Analysis: The amended scheme of the Customs Act, 1962 replaced compulsory officer-assessment with self-assessment, while retaining the power of the proper officer to verify, re-assess and, where re-assessment is not accepted, to pass a speaking order. The definition of assessment was expanded to include self-assessment, and the amended refund provision allowed refund claims where duty had been paid or borne, without conditioning maintainability on a prior appeal against an assessment order. The earlier ratio concerning refund after assessment, rendered in the pre-amendment setting, could not govern the post-amendment regime. The Court also held that once a refund application is filed in the prescribed manner, the authority must decide it on merits and cannot avoid adjudication by merely returning it as premature. The refusal to process the claims also entailed civil consequences and could not stand when no defect in the applications was shown.
Conclusion: The refund applications were not liable to be returned as premature, and the petitioner was entitled to have them considered on merits. The issue was decided in favour of the assessee.
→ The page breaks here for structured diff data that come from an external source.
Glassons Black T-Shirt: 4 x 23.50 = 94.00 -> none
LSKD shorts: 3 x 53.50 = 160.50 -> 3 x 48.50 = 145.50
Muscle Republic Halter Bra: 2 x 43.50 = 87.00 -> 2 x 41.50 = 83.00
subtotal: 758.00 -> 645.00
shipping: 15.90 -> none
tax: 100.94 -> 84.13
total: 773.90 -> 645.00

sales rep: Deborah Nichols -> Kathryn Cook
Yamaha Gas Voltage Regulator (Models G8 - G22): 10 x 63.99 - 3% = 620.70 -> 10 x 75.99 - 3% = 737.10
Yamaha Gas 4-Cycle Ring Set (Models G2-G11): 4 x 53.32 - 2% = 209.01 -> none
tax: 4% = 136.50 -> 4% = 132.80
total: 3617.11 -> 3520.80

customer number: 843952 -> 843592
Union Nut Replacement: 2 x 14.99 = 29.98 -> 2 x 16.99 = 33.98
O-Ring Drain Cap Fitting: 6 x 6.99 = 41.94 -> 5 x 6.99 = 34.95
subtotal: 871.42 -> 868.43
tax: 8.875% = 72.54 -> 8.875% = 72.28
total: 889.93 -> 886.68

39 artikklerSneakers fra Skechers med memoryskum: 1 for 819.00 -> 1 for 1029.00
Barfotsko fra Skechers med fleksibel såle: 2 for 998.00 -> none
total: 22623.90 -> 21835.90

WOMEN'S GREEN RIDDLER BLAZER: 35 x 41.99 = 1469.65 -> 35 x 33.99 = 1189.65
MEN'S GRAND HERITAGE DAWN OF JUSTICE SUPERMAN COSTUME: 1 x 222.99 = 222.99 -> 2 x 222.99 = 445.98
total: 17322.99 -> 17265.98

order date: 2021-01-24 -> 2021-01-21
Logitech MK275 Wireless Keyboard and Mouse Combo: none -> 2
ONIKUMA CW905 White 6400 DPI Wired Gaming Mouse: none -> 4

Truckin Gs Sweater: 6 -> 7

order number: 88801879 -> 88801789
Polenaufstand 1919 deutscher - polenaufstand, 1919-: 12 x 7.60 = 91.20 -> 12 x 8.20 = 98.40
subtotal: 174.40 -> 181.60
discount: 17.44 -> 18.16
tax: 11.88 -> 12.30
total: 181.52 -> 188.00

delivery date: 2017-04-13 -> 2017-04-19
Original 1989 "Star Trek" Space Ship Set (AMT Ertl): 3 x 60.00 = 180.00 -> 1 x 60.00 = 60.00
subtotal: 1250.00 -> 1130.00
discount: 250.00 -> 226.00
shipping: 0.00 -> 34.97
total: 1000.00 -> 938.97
Final Conclusion: The impugned order was set aside and the matter was remitted to the customs authorities to decide the refund applications afresh in accordance with law after granting a personal hearing.
Ratio Decidendi: Under the amended customs regime, a refund claim based on duty paid or borne after self-assessment is maintainable without a prior challenge to the self-assessment order, and the refund authority must adjudicate the application on merits rather than return it as premature.